Miscellaneous (CASE, CAST)

Text (RegEx, Replace, Upper…)

Two ways to create:

  1. In the Data Source
  2. In a specific chart

Pros and Cons:

For creating in Data Source:

Pros: Reusable for many different widgets (without recreating every time)

Cons: Need edit access to the data source

For creating for just that widget:

Pros: Don’t need edit access to the data (you do need edit access to the report though)

Cons:

  • Have to recreate over and over to reuse.
  • Can’t “stack” (refer to a calculated field in another)

Calculated Dimensions

Super useful to:

  • Clean up data
  • Rewrite values
  • Group values

Blends

Data Blending is Data Studio’s version of a Join. You can blend up to five sources. Note that Blends are always a LEFT JOIN — If it doesn’t find data in the far-left data set, it won’t exist.

You can create a blend by either:

  • Select multiple charts, right-click, “Blend data”
  • Or + Blend Data under Data Sources

Tips:

Name your blends! Or, once you have a few, you might forget what it is…

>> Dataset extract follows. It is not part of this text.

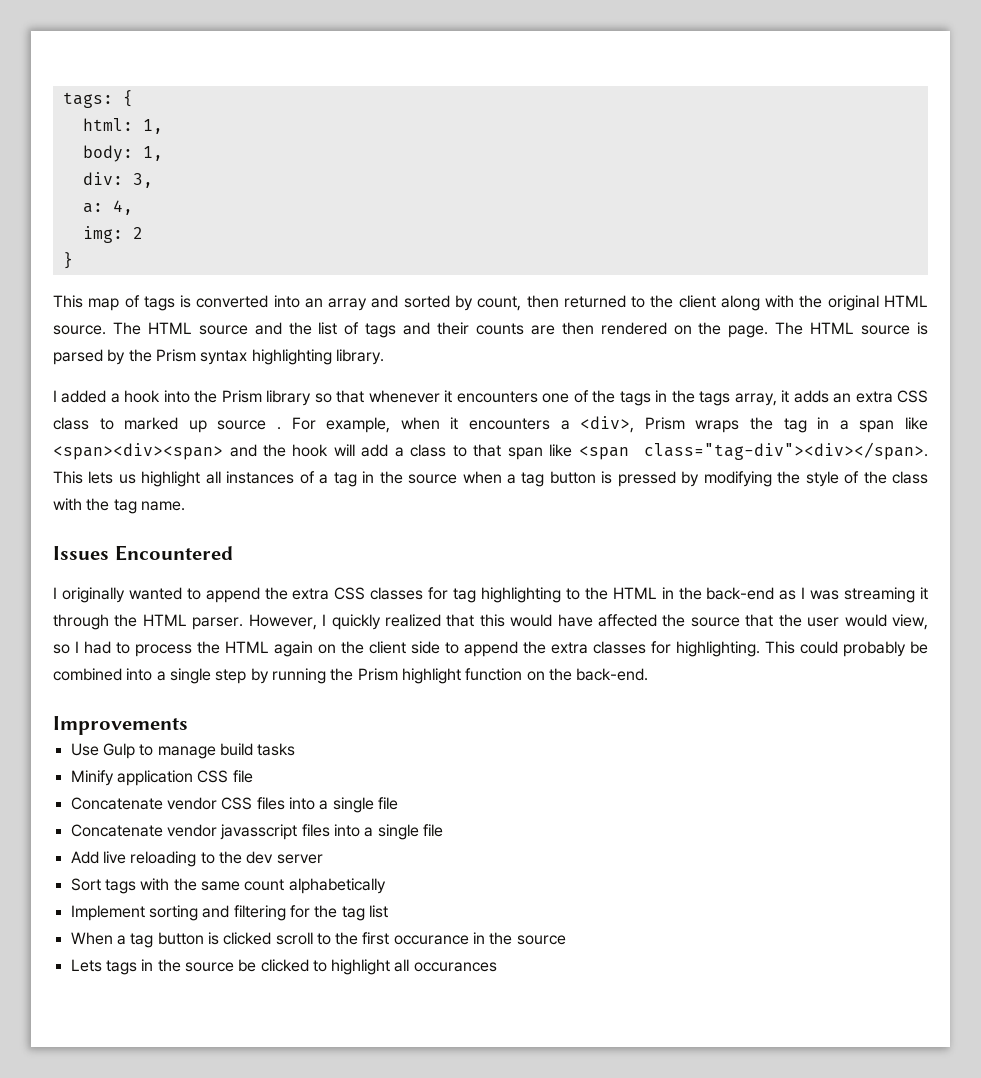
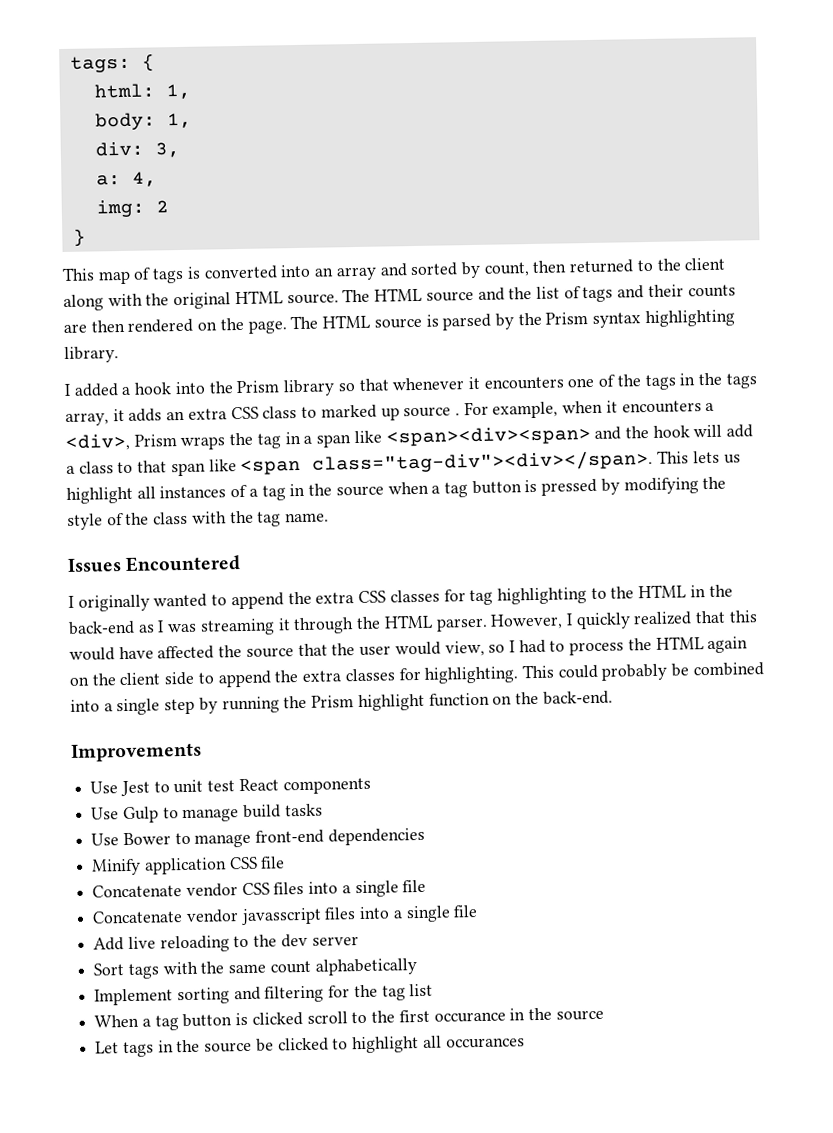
+ Use Jest to unit test React components
+ Use Bower to manage front-end dependencies
- Lets tags in the source be clicked to highlight all occurances
+ Let tags in the source be clicked to highlight all occurances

Think of your blend like a new data set — you can’t create a visualization of the data set that doesn’t have the field you need!

The best practice is joining raw numbers (Then calculate conversion rates)

Changing data sources

Copying Data Sources

If you want to change:

  • The GA View you’re using
  • The BigQuery table you’re pointing to
  • The spreadsheet you’re pulling from

You could create a new data source from scratch. But you’ll have to recreate any calculated metrics and custom metrics.

Instead:

  • Copy the data source
  • Edit the connection

This preserves calculated fields!

Sharing and access

Sharing is similar to Google Drive permissions.

There are Owners vs. Viewers Credentials

  • Using Owner’s Credentials: Anyone looking at the report will see the GA data, even if their account doesn’t actually have access
  • Using the Viewer’s Credentials: Will only show them the data if their own Google account has access

Sharing Report Links

Make sure you “enable viewer settings in report link”

Sharing Data Sources

Sharing a report allows a user to edit the report. They can use the existing fields in a data set. If you want them to be able to create or edit fields, you need to specifically share edit access to the data source.

Data Source Permissions

  • Viewers and Editors can not refresh the data. Only an owner can!
  • Relevant for Spreadsheets, BigQuery tables, etc (less so for GA)

Other useful features

  • Scheduling — You can schedule reports to auto-send. This function is great for alerts!
  • Export to CSV/Sheets
  • Export to PDF
  • Version History
  • Commenting — Unlike other Google Drive document types, Data Studio does not (yet) have a commenting option.

Weird Data Studio quirks

  • GA and DS may function slightly differently sometimes
  • Case sensitivity: Data Studio might be case sensitive in a place where GA isn’t. It’s weird.

Conclusion

Google Data Studio turns your data into informative reports and dashboards that are easy to read and share. After completing this course you’ll be able to use Google Data Studio on a professional level.